The company’s founders have published evidence suggesting that the brain synchronizes its activity accordingly, even though the light appears steady¹¹. The firm is now sponsoring a 62-person trial designed to test whether the device can help individuals with mild-to-moderate Alzheimer’s disease. However, with trial results and regulatory approvals potentially years away, OptoCeutics has elected to offer its light box to the public ahead of regulatory clearance. For $1,999, anyone can now have an EVY Light in their home.

“We want to be able to see how it can impact people now — today,” says co-founder and chief executive Mai Nguyen. “For us, the benefits outweigh the risks.”

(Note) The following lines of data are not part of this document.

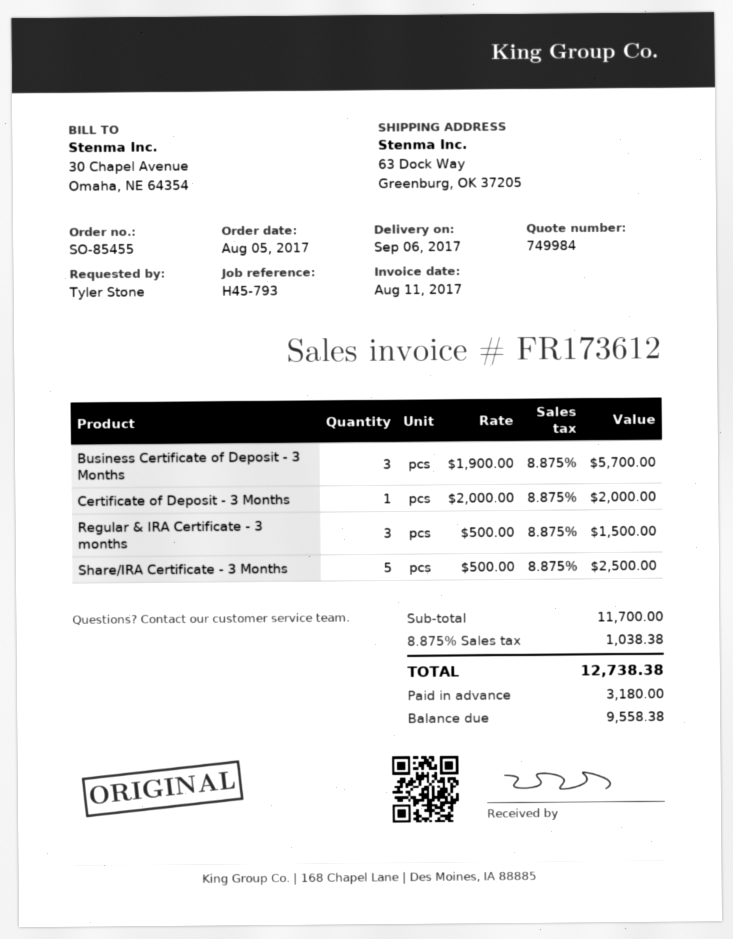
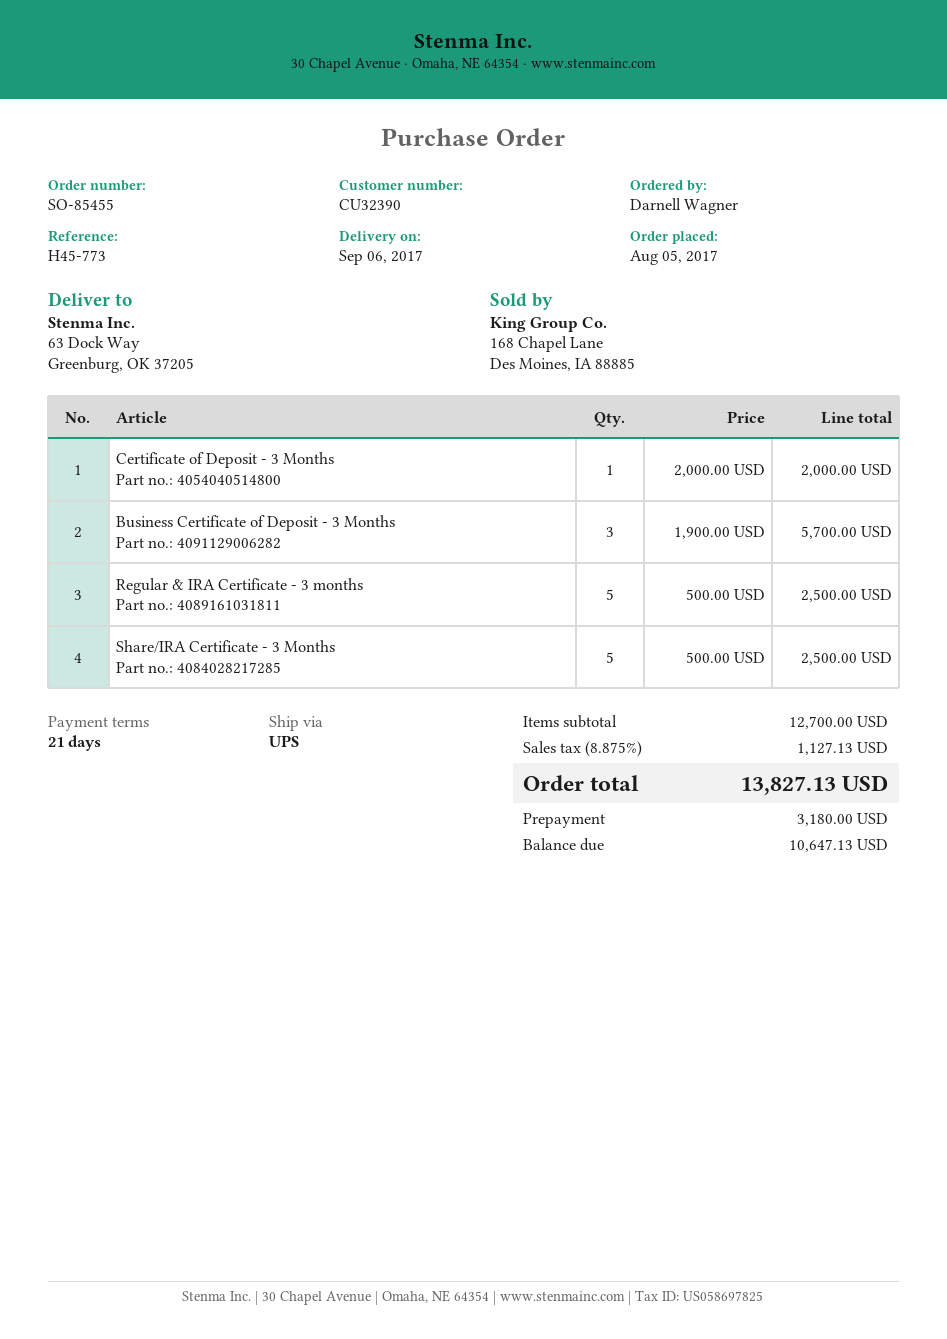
reference: H45-793 -> H45-773
ordered by: Tyler Stone -> Darnell Wagner
Regular & IRA Certificate - 3 months: 3 x 500.00 = 1500.00 -> 5 x 500.00 = 2500.00
subtotal: 11700.00 -> 12700.00
tax: 8.875% = 1038.38 -> 8.875% = 1127.13
total: 12738.38 -> 13827.13
balance: 9558.38 -> 10647.13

Other 40-hertz technologies in development include a $1,799 headset by Vielight in Toronto, Canada, that administers near-infrared light through a series of strategically placed light-emitting diodes on the scalp, plus one clipped to a nostril and pointed up the nose. Pilot trials that included individuals with dementia have shown early signs of clinical potential.

Electrical-stimulation technologies can similarly provide targeted neuromodulation to specific brain areas with deficient gamma-wave activity. And in contrast to audiovisual approaches that administer 40-hertz stimuli — which remain inaccessible to people with hearing impairments, vision problems or other sensory-processing challenges — electrical stimulation should be broadly applicable, notes Barbara Borroni, a neurologist at the University of Brescia in Italy.

Several research groups are even combining 40-hertz stimulation with music therapy. In Japan, for example, a music technology company called VIE is integrating 40-hertz frequencies into ethereal music compositions designed to make the auditory stimuli more pleasing on the ear.

And at Northeastern University in Boston, music neuroscientist Psyche Loui and her colleagues are trialling a basketball-hoop-shaped device — developed by Oscillo Biosciences in Farmington, Connecticut, and nicknamed The Stargate — that synchronizes light with music, adding a rhythmic visual component tied to the beat of any song, while emitting a gentle flicker to promote brain activity in the gamma-frequency range.

The music, Loui says, makes the medicine go down easier: “People love the music. They tolerate the lights.”

A light touch

The lack of regulation and quality control worries some researchers, including Chan, who has done internal tests on several commercial devices and found that they often fail to consistently deliver 40-hertz flickers. She also warns that side effects such as headaches occur in an appreciable fraction of users. Moreover, for those prone to seizures, the flashing lights could pose serious risks.

“It’s really important to be a savvy consumer,” says Heather Snyder, head of medical and scientific operations at the Alzheimer’s Association, a non-profit research and advocacy organization in Chicago, Illinois.

Another concern is the potential for false hope and financial exploitation, particularly if company websites make outsized promises with their marketing materials. “It is definitely a grey area,” says Timothy Daly, a bioethicist and dementia researcher at the Bordeaux Population Health Research Centre in France. “It’s a very slippery slope — especially with the vulnerability of people who are worried about having Alzheimer’s.”

Conscious of those potential pitfalls, Cognito chief executive Christian Howell says the company has been “really purposeful about developing a very robust evidence base” for its device ahead of seeking marketing authorization, probably by early 2026. Alongside its year-long, randomized pivotal trial — which is on track to complete enrolment by the end of the year — Cognito is conducting an extension study, allowing participants such as Joan the opportunity to continue therapy for a further 12 months.

Joan didn’t hesitate to opt in. She and Art, her husband of 51 years, credit the Cognito device with stabilizing her condition, which remains manageable and allows Joan to maintain a high degree of functional independence. “It’s a godsend,” says Art. “If this froze everything the way it is right now, we could go to our graves living like this.”